Exercise directions: Where a picture shows up in the listing below, omit it and output the rest exactly.

Material shown:
--

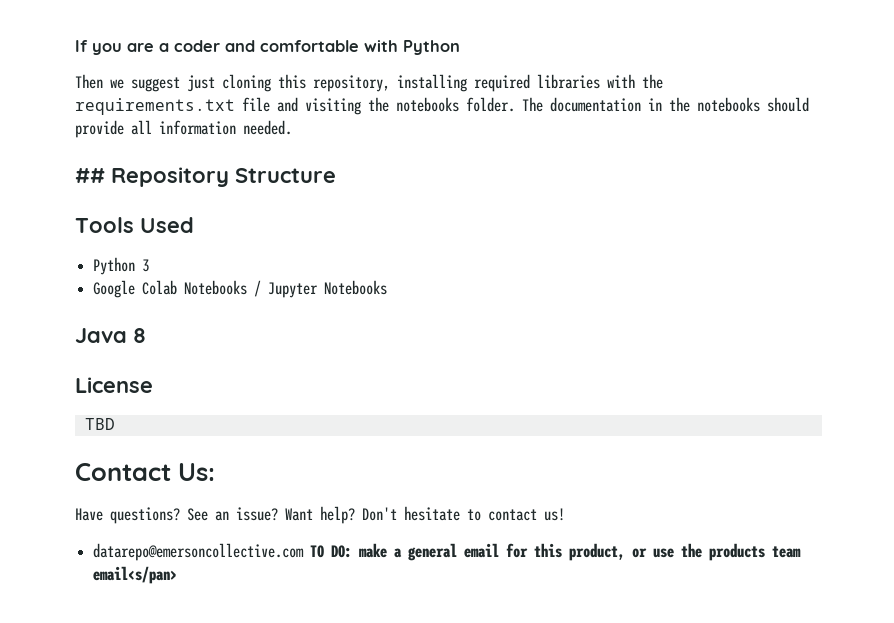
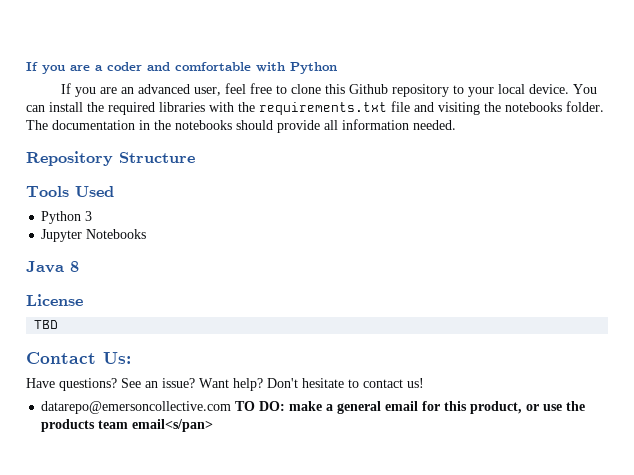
- Then we suggest just cloning this repository, installing required libraries with the requirements.txt file and visiting the notebooks folder.
+ If you are an advanced user, feel free to clone this Github repository to your local device. You can install the required libraries with the requirements.txt file and visiting the notebooks folder.
- ## Repository Structure
+ Repository Structure
- Google Colab Notebooks / Jupyter Notebooks
+ Jupyter Notebooks

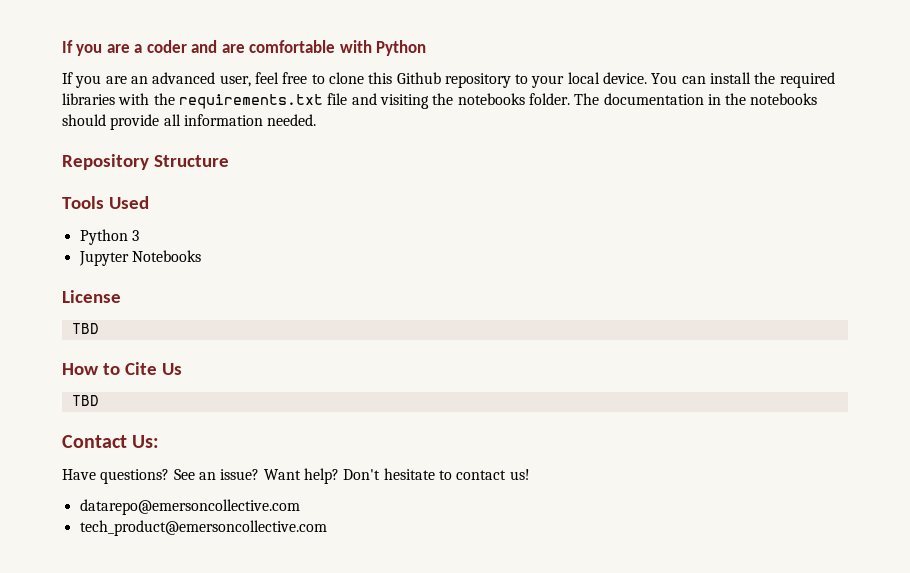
- If you are a coder and comfortable with Python
+ If you are a coder and are comfortable with Python
- Java 8
  License
+ TBD
+ How to Cite Us
- datarepo@emersoncollective.com TO DO: make a general email for this product, or use the products team email<s/pan>
+ datarepo@emersoncollective.com
+ tech_product@emersoncollective.com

--

Solution for this exercise:
- Then we suggest just cloning this repository, installing required libraries with the requirements.txt file and visiting the notebooks folder.
+ If you are an advanced user, feel free to clone this Github repository to your local device. You can install the required libraries with the requirements.txt file and visiting the notebooks folder.
- ## Repository Structure
+ Repository Structure
- Google Colab Notebooks / Jupyter Notebooks
+ Jupyter Notebooks

- If you are a coder and comfortable with Python
+ If you are a coder and are comfortable with Python
- Java 8
  License
+ TBD
+ How to Cite Us
- datarepo@emersoncollective.com TO DO: make a general email for this product, or use the products team email<s/pan>
+ datarepo@emersoncollective.com
+ tech_product@emersoncollective.com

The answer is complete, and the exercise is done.